Al ser una expresión cultural, el género (no el sexo) puede variar con el pasar del tiempo. A muchos sorprendería saber que en el siglo XVI, los zapatos de tacón y el maquillaje eran símbolos de prestigio y masculinidad, o que hasta mediados del siglo XX, el color rosa era para los niños, mientras el celeste era para las niñas. Hoy se utilizan a la inversa, pero la costumbre está tan arraigada que algunas personas temen, equivocadamente, que el uso de un color u otro pueda cambiar la orientación sexual de su hijo. De manera similar, cuando las mujeres comenzaron a llevar pantalones y el cabello corto a principios del siglo XX, los más conservadores pensaban que ellas podían convertirse en hombres. Esta confusión entre sexo, género y orientación sexual lleva siglos, y cualquier parecido con la actualidad no es mera coincidencia.
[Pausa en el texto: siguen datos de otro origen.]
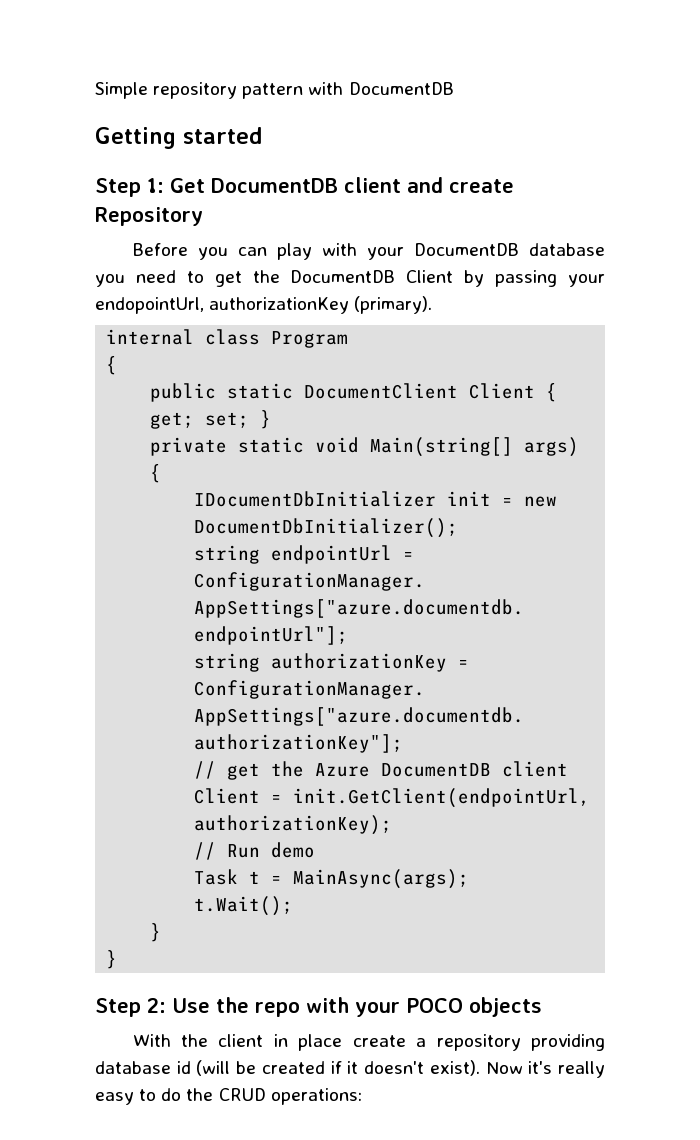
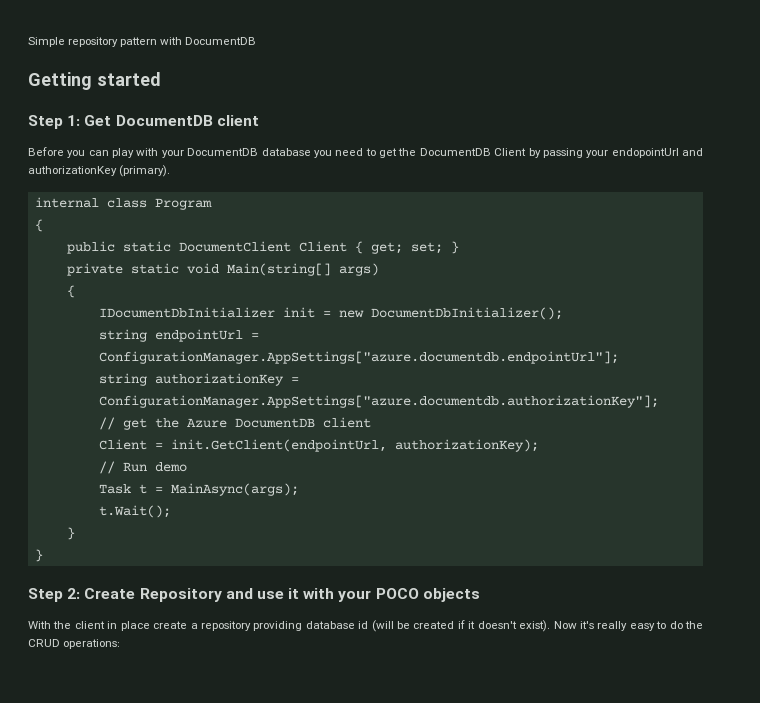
[407,177,514,193] [95,207,203,226] and create Repository -> (259, 120) none
[95,297,204,314] endopointUrl, -> [611,148,703,158] endopointUrl and
[172,997,300,1017] Use the repo -> [84,588,300,602] Create Repository and use it

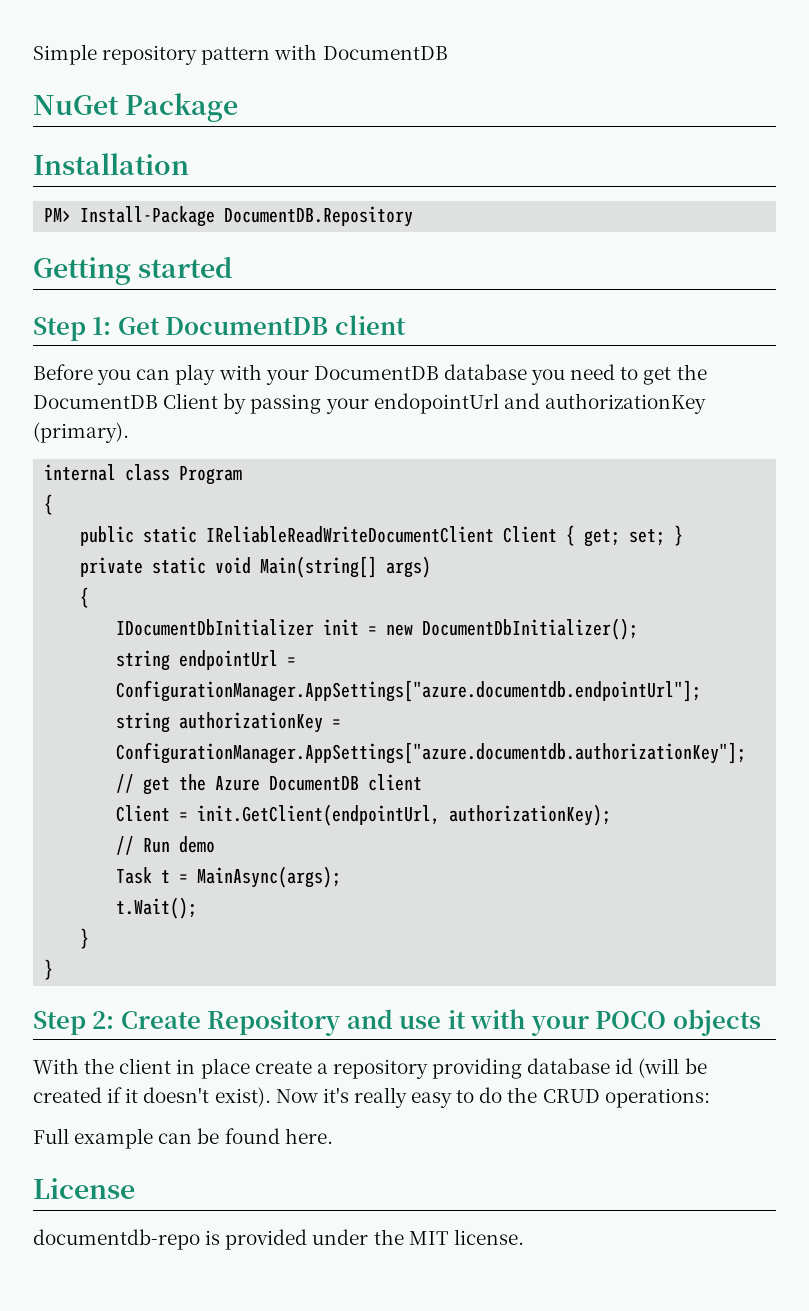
(257, 41) none -> [33,93,239,122] [33,153,189,175] [44,206,414,227] // NuGet Package // Installation // PM> Install-Package DocumentDB.Repository
[178,241,291,252] DocumentClient -> [206,526,495,543] IReliableReadWriteDocumentClient
(121, 644) none -> [33,1128,333,1149] [33,1178,135,1199] [33,1229,524,1250] // Full example can be found here. // License // documentdb-repo is provided under the MIT license.

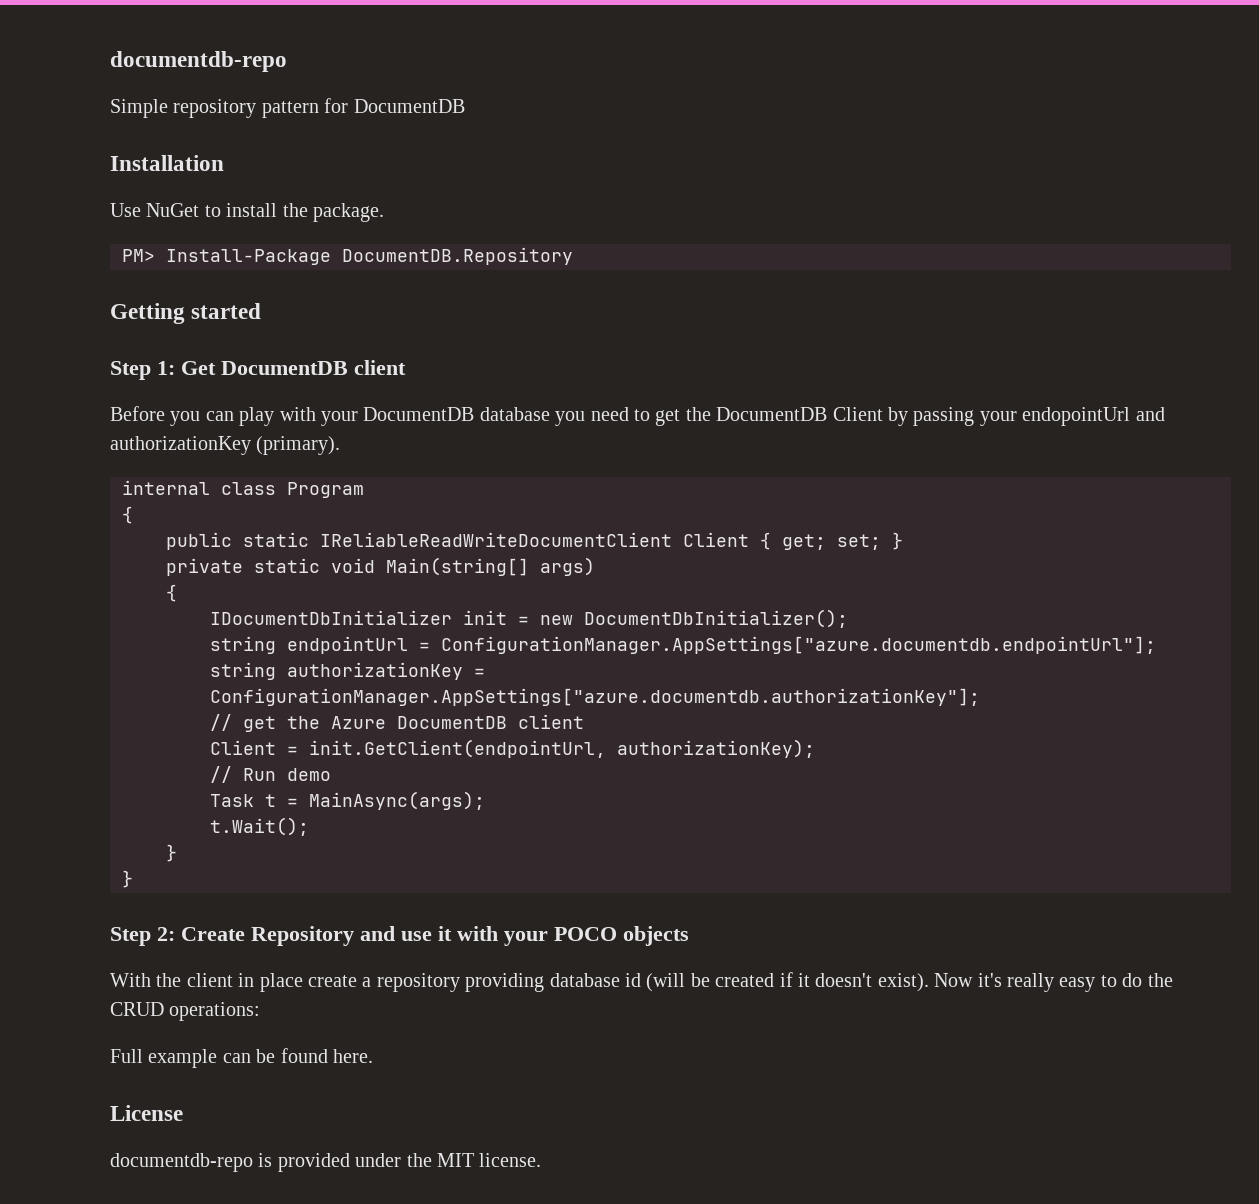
(33, 54) none -> [110,51,287,72] documentdb-repo //
[274,44,318,60] with -> [324,98,349,113] for
[33,93,239,122] [33,153,189,175] NuGet Package // Installation -> [110,155,224,171] [110,203,384,222] Installation // Use NuGet to install the package.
El problema con el género es que, más allá de ser una expresión cultural o estética, constituye una jerarquía, una herramienta de control social y un sistema de clases en toda regla, en tanto dicta que los hombres deben ser fuertes, dominantes, inteligentes e independientes, mientras las mujeres deben ser débiles, sumisas, emocionales y dependientes. Estas características son en realidad rasgos o expresiones de la personalidad, pero las personalidades no pertenecen a ningún sexo, sino que son humanas y neutrales, de modo que pueden manifestarse de una u otra forma en hombres y en mujeres. Una mujer que no utilice maquillaje, tacones o vestidos, no es una mujer anormal y no necesariamente es homosexual, del mismo modo que un hombre sensible que guste de la repostería y las manualidades, no es un hombre anormal y tampoco es necesariamente homosexual. Hombres y mujeres somos igualmente capaces de ser más sensibles o más fuertes en determinado momento; de llorar durante una película; de cuidar y amar a otros seres humanos; de resolver problemas lógicos o ser más creativos; de encargarnos del hogar y de los hijos; de desempeñar labores diversas o desarrollar gustos personales muy variados que no guardan relación alguna con la sexualidad.

A lo largo de la historia han sido muchas las atrocidades e injusticias cometidas en nombre de aquello que erróneamente se ha pensado natural, y actualmente persisten muchas de ellas pese a los avances de los movimientos sociales y de diversos campos científicos. Al decir a una niña que no debe jugar con herramientas o carritos; o al decir a un niño que no debe llorar o jugar a la cocinita, se le enseña que hay terrenos de la experiencia humana que le están vedados. La llamada «ideología de género» no es luchar contra estos límites artificiales, sino forzar a los seres humanos a obedecer estereotipos que limitan su desarrollo integral y perpetúan la desigualdad social entre hombres y mujeres.